Daylight raises $75 million to bring distributed solar power to homes

Daylight, a decentralized physical infrastructure network (DEPIN) project dedicated to creating a distributed solar energy grid, has raised $75 million to expand the solar coverage network in the United States.
Daylight offers solar power as a subscription-based service to customers, eliminating the high cost of purchasing and installing panels and batteries, which can cost consumers more than $30,000. The project Testnet went in 2024.
The network generates revenue through a subscription-based service and by feeding excess energy back into the electricity grid. Customers share in the profits by earning “Sun Points” for contributing to the decentralized solar grid, with plans to introduce a token in the future.
The funding includes Venture Capital Firms Framework Ventures, A16Z Crypto, Lerer Hippeau, M13, Room40 Ventures, EV3 and Turtle Hill Capital, according to an announcement from Daylight.
Depins shows how decentralized technology can have real-world use cases by aligning customer and business incentives Create robust community-owned infrastructure Parallel to the centralized, legacy system.
Related: SEC removes depin tokens as ‘introductory’ out of jurisdiction
The current energy grid cannot cope with the demands of high-performance computing
Artificial intelligence data centers and other high-performance computing facilities such as crypto miners require significant energy input, putting a strain on the power grid.
Increased demand from the tech sector could also raise prices for consumers. Wholesale energy prices in the vicinity of data centers have advanced a whopping 267% since 2020, according to Bloomberg.
AI training and the centralized data center that AI can power Trigger a global energy crisis.
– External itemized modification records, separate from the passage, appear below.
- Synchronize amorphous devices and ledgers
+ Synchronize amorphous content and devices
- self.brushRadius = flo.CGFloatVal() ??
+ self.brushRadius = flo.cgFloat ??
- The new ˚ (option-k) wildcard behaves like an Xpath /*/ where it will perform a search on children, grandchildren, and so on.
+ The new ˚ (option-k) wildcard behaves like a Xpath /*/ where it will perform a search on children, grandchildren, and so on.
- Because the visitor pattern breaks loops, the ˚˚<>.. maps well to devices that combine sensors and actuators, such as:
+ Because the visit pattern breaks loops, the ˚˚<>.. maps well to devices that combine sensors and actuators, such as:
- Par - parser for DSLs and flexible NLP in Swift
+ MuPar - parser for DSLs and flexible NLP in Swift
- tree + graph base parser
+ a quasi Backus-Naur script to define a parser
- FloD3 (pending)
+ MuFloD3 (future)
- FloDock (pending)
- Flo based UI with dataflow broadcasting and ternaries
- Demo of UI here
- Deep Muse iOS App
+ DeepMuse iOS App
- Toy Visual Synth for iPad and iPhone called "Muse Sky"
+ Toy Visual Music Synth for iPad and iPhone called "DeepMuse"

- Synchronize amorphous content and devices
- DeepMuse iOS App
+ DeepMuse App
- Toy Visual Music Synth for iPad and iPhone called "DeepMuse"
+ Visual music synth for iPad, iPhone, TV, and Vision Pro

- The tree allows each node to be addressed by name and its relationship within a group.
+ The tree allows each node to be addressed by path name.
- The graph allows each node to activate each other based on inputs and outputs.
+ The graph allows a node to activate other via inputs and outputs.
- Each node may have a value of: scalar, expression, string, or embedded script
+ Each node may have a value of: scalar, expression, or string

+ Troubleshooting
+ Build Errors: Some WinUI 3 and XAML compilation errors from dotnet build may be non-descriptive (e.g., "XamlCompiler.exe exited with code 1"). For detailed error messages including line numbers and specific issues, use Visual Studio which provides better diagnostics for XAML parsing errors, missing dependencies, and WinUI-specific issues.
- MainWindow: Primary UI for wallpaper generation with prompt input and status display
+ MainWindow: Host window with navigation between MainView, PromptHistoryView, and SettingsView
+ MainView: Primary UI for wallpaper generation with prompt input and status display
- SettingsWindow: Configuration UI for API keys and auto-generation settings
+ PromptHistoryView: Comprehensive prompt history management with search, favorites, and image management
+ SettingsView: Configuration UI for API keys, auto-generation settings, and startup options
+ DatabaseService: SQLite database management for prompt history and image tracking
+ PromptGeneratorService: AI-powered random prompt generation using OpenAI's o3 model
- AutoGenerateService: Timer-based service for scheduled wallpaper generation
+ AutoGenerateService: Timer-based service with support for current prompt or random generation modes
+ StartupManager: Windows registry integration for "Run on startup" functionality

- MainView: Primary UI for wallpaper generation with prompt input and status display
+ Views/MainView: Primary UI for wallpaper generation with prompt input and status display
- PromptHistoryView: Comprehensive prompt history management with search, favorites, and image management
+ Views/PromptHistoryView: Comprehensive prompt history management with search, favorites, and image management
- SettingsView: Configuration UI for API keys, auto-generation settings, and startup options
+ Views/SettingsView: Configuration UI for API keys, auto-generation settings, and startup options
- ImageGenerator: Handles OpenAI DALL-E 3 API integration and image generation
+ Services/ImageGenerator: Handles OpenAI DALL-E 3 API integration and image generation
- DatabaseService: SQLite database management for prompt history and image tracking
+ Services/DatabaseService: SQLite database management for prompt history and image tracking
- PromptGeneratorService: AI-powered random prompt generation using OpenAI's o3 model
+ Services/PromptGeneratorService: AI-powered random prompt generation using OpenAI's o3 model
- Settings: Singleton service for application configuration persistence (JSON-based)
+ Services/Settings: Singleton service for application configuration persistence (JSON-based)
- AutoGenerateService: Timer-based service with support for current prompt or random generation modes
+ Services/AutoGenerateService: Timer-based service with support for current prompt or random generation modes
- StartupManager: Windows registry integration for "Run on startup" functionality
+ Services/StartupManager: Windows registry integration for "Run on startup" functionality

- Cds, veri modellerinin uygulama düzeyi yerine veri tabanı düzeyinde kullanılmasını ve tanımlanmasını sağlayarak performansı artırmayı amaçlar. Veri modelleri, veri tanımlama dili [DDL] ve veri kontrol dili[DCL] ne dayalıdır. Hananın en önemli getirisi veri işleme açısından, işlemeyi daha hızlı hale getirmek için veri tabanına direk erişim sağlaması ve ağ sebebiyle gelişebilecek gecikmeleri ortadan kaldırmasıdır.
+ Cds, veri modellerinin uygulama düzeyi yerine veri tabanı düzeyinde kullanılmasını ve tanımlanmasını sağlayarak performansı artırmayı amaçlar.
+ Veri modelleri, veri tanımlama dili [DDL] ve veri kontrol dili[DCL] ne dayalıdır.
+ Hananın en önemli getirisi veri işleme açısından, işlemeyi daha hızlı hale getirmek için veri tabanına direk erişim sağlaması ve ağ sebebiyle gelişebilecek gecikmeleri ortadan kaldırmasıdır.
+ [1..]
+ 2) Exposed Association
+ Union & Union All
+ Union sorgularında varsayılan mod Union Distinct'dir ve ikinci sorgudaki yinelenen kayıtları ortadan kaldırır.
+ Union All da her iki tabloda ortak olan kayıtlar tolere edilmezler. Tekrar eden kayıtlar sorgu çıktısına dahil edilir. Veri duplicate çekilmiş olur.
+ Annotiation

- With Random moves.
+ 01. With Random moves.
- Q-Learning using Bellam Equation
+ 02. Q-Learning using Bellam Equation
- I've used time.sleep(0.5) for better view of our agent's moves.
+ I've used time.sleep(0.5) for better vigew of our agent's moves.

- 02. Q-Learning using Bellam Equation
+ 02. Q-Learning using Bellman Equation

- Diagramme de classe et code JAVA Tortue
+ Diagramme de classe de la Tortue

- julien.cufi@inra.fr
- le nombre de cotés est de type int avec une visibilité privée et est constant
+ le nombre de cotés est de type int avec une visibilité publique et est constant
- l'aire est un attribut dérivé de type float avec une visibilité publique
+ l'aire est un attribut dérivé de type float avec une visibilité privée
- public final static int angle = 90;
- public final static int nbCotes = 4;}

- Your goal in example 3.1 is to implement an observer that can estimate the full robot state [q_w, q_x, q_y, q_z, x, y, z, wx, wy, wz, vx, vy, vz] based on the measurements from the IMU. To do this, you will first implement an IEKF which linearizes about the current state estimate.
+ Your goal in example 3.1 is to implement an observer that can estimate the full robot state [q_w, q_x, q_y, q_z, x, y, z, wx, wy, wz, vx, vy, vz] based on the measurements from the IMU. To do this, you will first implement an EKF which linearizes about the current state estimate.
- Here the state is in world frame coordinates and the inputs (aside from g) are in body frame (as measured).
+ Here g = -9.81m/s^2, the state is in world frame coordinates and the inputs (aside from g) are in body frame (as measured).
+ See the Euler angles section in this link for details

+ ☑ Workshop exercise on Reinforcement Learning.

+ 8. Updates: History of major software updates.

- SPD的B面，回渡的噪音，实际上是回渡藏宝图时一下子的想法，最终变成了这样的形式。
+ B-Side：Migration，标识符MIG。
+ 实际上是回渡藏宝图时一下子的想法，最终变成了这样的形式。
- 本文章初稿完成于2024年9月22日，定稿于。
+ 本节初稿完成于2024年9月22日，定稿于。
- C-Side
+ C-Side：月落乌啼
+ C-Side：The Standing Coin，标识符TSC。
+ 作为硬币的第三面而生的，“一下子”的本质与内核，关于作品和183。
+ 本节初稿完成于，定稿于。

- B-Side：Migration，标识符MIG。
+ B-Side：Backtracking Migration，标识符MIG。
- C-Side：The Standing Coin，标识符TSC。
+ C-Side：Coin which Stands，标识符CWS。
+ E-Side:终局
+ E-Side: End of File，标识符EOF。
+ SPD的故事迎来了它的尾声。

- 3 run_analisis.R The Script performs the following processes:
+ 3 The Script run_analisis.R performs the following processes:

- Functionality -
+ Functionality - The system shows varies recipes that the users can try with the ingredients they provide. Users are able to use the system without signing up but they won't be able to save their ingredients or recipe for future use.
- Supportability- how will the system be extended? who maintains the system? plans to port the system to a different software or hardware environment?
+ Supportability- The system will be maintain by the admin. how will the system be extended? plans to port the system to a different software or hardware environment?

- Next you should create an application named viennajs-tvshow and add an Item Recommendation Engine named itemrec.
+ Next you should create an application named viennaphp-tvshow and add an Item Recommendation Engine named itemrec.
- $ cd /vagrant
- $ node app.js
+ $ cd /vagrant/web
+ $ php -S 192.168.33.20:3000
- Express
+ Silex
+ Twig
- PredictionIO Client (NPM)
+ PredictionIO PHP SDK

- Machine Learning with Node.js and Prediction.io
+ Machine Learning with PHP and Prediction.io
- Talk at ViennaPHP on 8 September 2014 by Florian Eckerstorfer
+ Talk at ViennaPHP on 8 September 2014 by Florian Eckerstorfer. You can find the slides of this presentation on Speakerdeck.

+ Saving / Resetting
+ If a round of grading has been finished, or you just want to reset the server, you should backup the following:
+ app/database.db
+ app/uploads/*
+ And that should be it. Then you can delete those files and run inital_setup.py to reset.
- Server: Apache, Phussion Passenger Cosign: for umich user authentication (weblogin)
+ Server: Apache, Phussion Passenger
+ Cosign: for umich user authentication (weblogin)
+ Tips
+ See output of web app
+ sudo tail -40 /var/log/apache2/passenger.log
The solution to this is to decentralize the data center business by pulling computing power from distributed sources, including personal grade computers with graphics cards and businesses running industrial grade processors.
“When incentives come into play, it will be removed like mining did,” he told Cointelegraph in September.
Tech behemoths like Google, Amazon, Meta and Microsoft are already exploring alternative energy sources to fuel their AI data centers and reduce dependence on the electrical grid.
Amazon signed a deal with Talen energy in June for 1,920 megawatts (MW) of nuclear power for AI data centers and service facilities in Pennsylvania.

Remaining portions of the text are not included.